Americium Dream Documents: lexeme

Showing posts with label lexeme. Show all posts

2012-04-30

typed enclosures

4.29: mis.adda/syntax/typed enclosures:
. adda currently reserves the square brackets
as a way to allow more freedom in identifier spellings:
. the space and all printable characters are allowed
as long as every use of square brackets is paired,
because then the ending bracket is well-defined;
eg, [*thi{ i$ ()ne [eg@l iden]ifier] .
. one way to allow multiple uses for square brackets
is to reserve typed brackets: eg,
[this is a single symbol] --. no typing syntax .
[.M(2,3): ...] --. this is typed as being a 2x3 matrix .
{.R: [a,b)} -- a <= x < b for x in reals .
mis:
. this seems too arbitrary, with no compelling use cases ...
sci:
. however, look at the angle brackets:
while the type is .< ... >
the other use is as a value:
<. ... > or <.type: ...>
and of course the 3rd use is as the less-than,
without any dots nearby .

[::] as a context clarifier

4.9: adda/syntax/type/[::] as a context clarifier:
. confusing having syntax"(type`value) when
(`) already has a specific meaning: (x`f);
so, maybe a good idea to use (::) as a
context specifier (type::value) ?
t.type: .< .(fields), .{values}, f(x).t, `method.t >
-- so then (x.t) lets me call { x`method, f(x) }
but if (`) was the context operator,
then we have { t::f, t::method }.

2011-10-31

double-equal to mean prolonged equality

10.12: adda/lexicon/==:
. the == could be like the japanese way of
2-trees representing many trees: a forest .
. 2 equals would say the values are
equal for many moments,
ie, they are pointers to the same obj; [10.13:
or they are part of a notify&update pattern .
it could also be used as a special form of
assignment stmt:
whatever you're getting access to,
you have some way of maintaining synchronization,
as would occur if using aliases .]

2011-02-28

self as used by interfaces and anonymous algorithms

2.28: adda/lexeme/self/for anon'algor's and interfaces:
. the word"self is useful in 2 contexts:
# anonymous algorithm:
it means the current algorithm,
# type`interface:
it means a current instance of that type;
eg, t.type: ( self!: defines a postix operator).
. if there is an algorithm in the header
(eg, to declare algorithms that won't change
for some reason...)
then the usual scope rules prevail .

literals with type-defined syntax

2.28: adda/dstr/literals with type-defined syntax:
. one way to allow custom syntax
-- elegantly, without a bolt-on --
is to say that types can define
their own literal reader;
ie, a mini' type-specific compiler .
. this allows the grammar of literals to be
something other than a composite of native types,
defined instead as whatever is accepted
by the type's reader .
. during the adda.compiler's first pass,
it sorts out what's adda code
from what is either a string literal,
or a type-specific literal
having a reader-defined grammar .
. in subsequent passes,
it then uses the appropriate reader
to complete the translation of literals .

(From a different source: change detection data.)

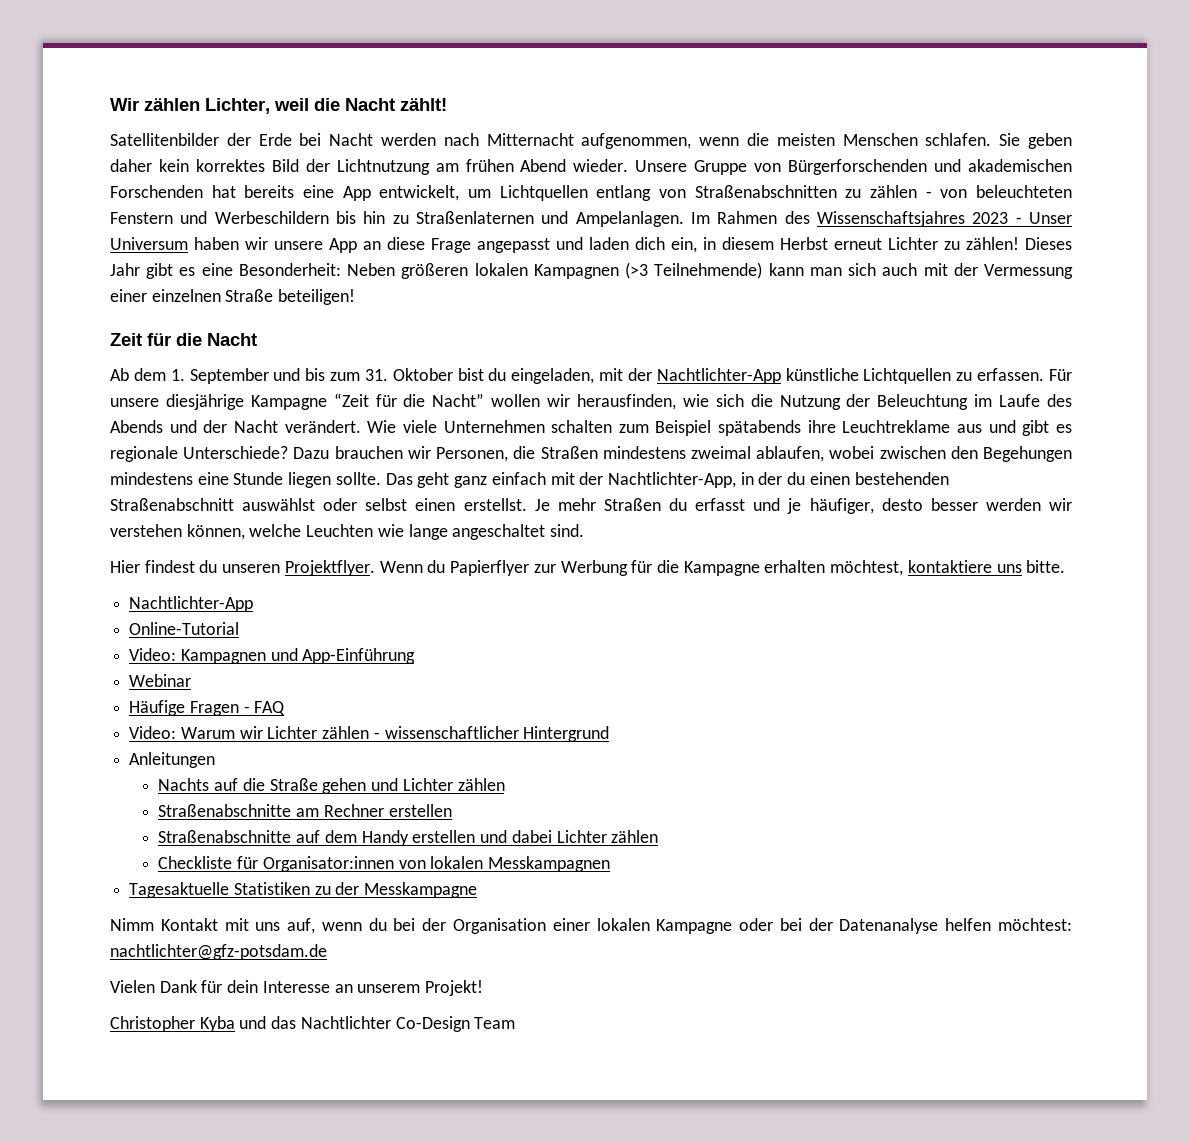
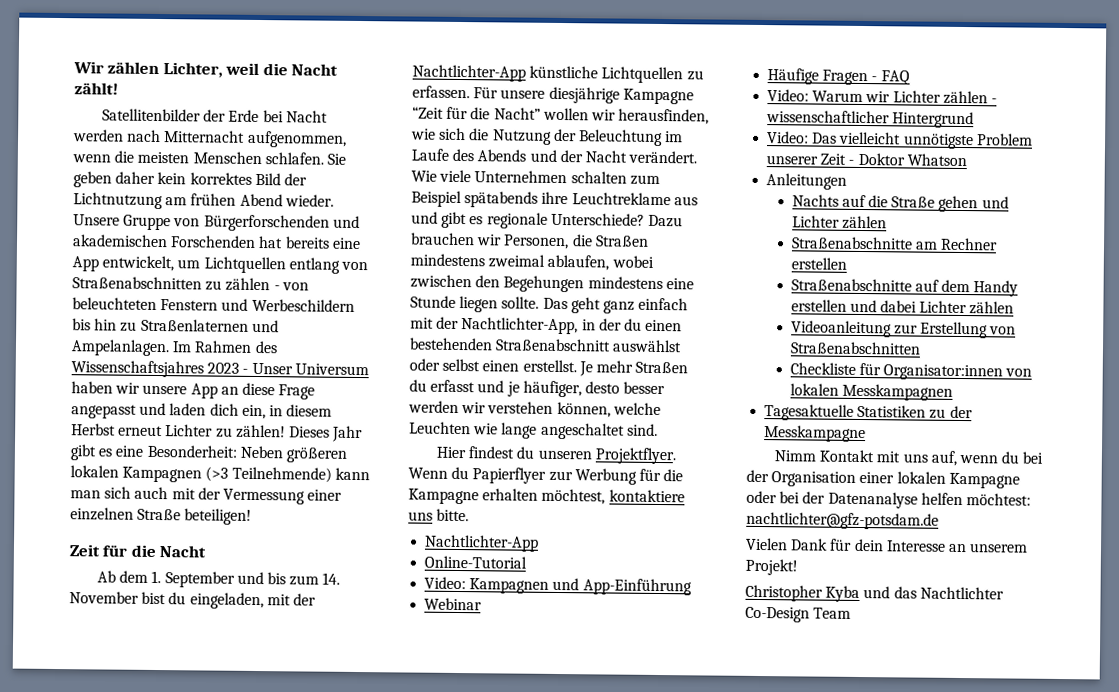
- Ab dem 1. September und bis zum 31. Oktober bist du eingeladen, mit der Nachtlichter-App künstliche Lichtquellen zu erfassen.
+ Ab dem 1. September und bis zum 14. November bist du eingeladen, mit der Nachtlichter-App künstliche Lichtquellen zu erfassen.
+ Video: Das vielleicht unnötigste Problem unserer Zeit - Doktor Whatson
+ Videoanleitung zur Erstellung von Straßenabschnitten

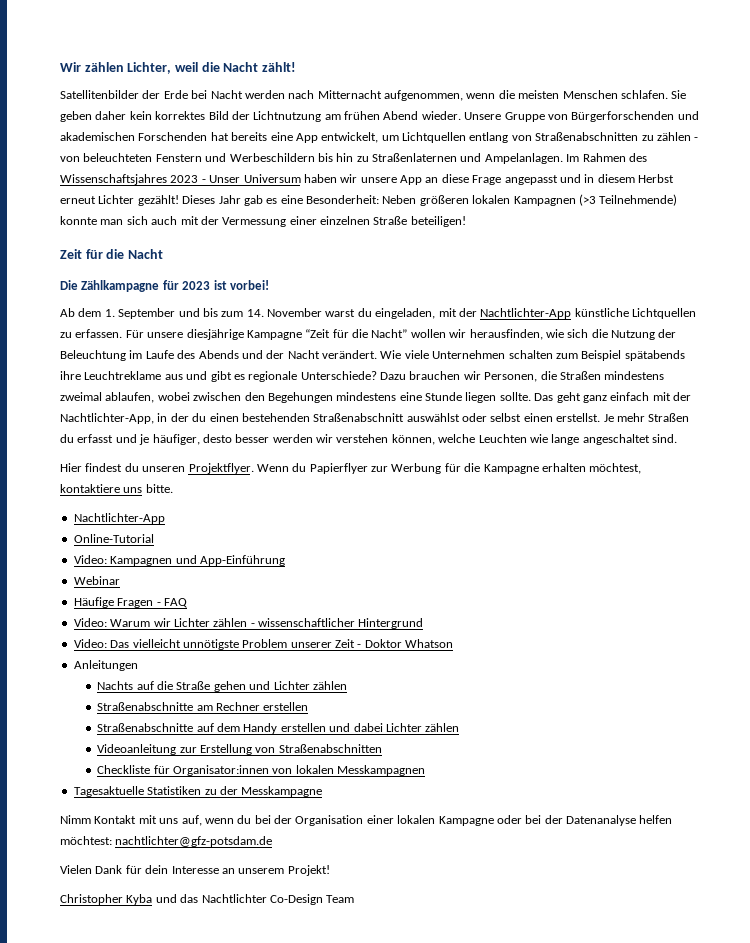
- Im Rahmen des Wissenschaftsjahres 2023 - Unser Universum haben wir unsere App an diese Frage angepasst und laden dich ein, in diesem Herbst erneut Lichter zu zählen!
+ Im Rahmen des Wissenschaftsjahres 2023 - Unser Universum haben wir unsere App an diese Frage angepasst und in diesem Herbst erneut Lichter gezählt!
- Dieses Jahr gibt es eine Besonderheit: Neben größeren lokalen Kampagnen (>3 Teilnehmende) kann man sich auch mit der Vermessung einer einzelnen Straße beteiligen!
+ Dieses Jahr gab es eine Besonderheit: Neben größeren lokalen Kampagnen (>3 Teilnehmende) konnte man sich auch mit der Vermessung einer einzelnen Straße beteiligen!
+ Die Zählkampagne für 2023 ist vorbei!
- Ab dem 1. September und bis zum 14. November bist du eingeladen, mit der Nachtlichter-App künstliche Lichtquellen zu erfassen.
+ Ab dem 1. September und bis zum 14. November warst du eingeladen, mit der Nachtlichter-App künstliche Lichtquellen zu erfassen.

. a custom reader is not a security threat;
because while it is returning adda binary code,
that code itself is not runnable;
it must still be translated by trusted app's .

. if a type defines more than one reader,
then not mentioning a reader simply calls the default .
it can also be explicit in the usual way:
eg, .t`yet-another-reader
is a reader belonging to type t .

. the pattern: x.anytype = "(...)
results in calling anytype's default reader
-- just as with: x.string = "(string's literal);
( notice .string's default reader
doesn't have to be trivial;
in c.lang, the reader treats "(\)
as an escape character;
eg, \n -> newline, \t -> tab, ... ).

. to help adda readily identify
all the type-defined syntax readers,
they should all return the same special type,
say, .addb (adda binary),
so then in type t's interface,
any functions of type .addb
will be registered as readers for type t;
eg,
( read(x.$).addb
, another-style(x.$).addb, ...)

. a quote lexeme -- '{}, '[], '() --
means do a read (translate text to adda code)
but don't eval,
whereas, a double-quote means don't even read:
it is to be considered { .string, .$ };
so, in the case of readers,
their parameter must be a double-quoted enclosure,
or some expression that returns .string;
otherwise, it's eval'd as adda code
before being given to the reader
and then it might not even be the expected .string type .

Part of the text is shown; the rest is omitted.